At the request of the data subject, the Data Controller restricts the processing if one of the following conditions is met: the data subject disputes the accuracy of the personal data, in which case the restriction applies to the period of time that allows the accuracy of the personal data to be verified; the processing is unlawful and the data subject opposes the erasure of the data and instead requests the restriction of their use; the controller no longer needs the personal data for the purposes of data processing, but the data subject requires them for the establishment, exercise or defence of legal claims; or the data subject objected to the processing; in this case, the restriction applies for the period until it is established whether the legitimate reasons of the controller take precedence over the legitimate reasons of the data subject.

Where processing is restricted, personal data may be processed with the consent of the data subject, with the exception of storage, or for the establishment, exercise or defence of legal claims or for the protection of the rights of another natural or legal person, or in the important public interest of the Union or of a Member State.

7.6 RIGHT TO DATA PORTABILITY

The data subject shall have the right to receive the personal data concerning him or her which he has made available to the controller in a structured, widely used, machine-readable format and to transmit such data to another controller.

7.7 RIGHT TO OBJECT

The data subject shall have the right to object at any time, for reasons relating to his or her situation, to the processing of his or her personal data necessary for the performance of a task carried out in the public interest or in the exercise of official authority conferred on the controller, or to the processing necessary for the enforcement of the legitimate interests of the controller or a third party, including profiling based on those provisions. In the event of a objection, the controller may no longer process the personal data unless it is justified by compelling legitimate reasons which take precedence over the interests, rights and freedoms of the data subject or which relate to the establishment, exercise or defence of legal claims.

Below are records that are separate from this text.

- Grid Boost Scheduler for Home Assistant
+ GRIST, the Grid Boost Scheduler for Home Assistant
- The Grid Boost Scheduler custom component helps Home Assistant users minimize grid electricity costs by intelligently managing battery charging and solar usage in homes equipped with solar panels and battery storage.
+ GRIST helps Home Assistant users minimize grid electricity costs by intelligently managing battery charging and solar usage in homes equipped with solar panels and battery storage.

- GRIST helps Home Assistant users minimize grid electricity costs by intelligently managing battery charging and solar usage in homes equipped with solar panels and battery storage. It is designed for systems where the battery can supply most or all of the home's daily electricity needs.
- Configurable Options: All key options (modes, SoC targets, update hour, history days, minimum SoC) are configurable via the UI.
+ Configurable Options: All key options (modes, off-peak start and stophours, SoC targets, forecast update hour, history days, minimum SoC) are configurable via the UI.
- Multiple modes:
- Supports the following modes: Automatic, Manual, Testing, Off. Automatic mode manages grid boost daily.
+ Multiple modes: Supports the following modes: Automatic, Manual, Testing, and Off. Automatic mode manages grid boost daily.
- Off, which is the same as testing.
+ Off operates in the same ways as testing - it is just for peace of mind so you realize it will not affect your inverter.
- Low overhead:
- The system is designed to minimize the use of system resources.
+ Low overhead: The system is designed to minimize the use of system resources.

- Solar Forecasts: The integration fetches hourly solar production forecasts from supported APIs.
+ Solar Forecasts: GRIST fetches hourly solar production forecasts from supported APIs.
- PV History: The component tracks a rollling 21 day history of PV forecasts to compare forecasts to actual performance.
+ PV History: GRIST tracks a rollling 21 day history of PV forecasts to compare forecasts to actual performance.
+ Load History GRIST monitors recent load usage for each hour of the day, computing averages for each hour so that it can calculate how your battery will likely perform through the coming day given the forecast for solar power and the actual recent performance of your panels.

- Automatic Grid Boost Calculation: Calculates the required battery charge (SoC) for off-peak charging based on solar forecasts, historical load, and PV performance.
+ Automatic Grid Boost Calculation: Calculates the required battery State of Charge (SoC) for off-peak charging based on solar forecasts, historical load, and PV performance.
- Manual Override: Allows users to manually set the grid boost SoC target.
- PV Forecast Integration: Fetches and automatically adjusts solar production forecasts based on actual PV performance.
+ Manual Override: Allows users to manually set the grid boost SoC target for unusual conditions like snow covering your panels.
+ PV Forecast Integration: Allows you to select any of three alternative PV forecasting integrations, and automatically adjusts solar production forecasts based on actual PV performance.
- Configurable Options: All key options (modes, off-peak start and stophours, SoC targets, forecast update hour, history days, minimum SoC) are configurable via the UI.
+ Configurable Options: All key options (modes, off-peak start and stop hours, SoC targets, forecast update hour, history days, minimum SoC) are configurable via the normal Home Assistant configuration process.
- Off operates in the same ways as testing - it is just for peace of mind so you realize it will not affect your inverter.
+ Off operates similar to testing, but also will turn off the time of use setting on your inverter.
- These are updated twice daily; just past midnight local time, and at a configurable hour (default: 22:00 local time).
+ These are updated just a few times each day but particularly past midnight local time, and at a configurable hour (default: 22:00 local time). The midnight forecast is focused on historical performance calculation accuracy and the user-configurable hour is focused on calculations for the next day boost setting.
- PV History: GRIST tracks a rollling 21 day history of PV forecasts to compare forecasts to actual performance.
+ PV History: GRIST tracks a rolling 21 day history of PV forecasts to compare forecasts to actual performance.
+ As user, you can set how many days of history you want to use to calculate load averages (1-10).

7.8 AUTOMATED DECISION-MAKING IN INDIVIDUAL CASES, INCLUDING PROFILING

The data subject shall have the right not to be subject to a decision based solely on automated processing, including profiling, which would have legal effect on him or her or similarly significantly affect him or her.

7.9 RIGHT OF WITHDRAWAL

The data subject shall have the right to withdraw his or her consent at any time.

7.10 RIGHT TO GO TO COURT

In the event of a violation of the data subject's rights, the data subject may apply to the court against the controller. The court will hear the case out of turn. 8.11 Data protection authority procedure Complaints can be lodged with the National Authority for Data Protection and Freedom of Information:

Name: National Authority for Data Protection and Freedom of Information Registered office: 1125 Budapest, Elisabeth Szilágyi fasor 22/C. Mailing address: 1530 Budapest, Pf.: 5. Phone: 0613911400 Fax: 0613911410

E-mail: ugyfelszolgalat@naih.hu Website: http://www.naih.hu

8 OTHER PROVISIONS

We will provide information about data processing not listed in this notice when the data is collected. We inform our clients that the court, the public prosecutor, the investigating authority, the infringement authority, the administrative authority, the National Authority for Data Protection and Freedom of Information, the National Bank of Hungary or other bodies may contact the data controller for the purposes of providing information, disclosing data, handing over data or making documents available. The Controller shall disclose personal data to the authorities only to the extent and to the extent strictly necessary for the purpose of the request, if the authority has indicated the exact purpose and scope of the data.

(This privacy notice was prepared on the recommendation of the Budapest Chamber of Commerce and Industry.)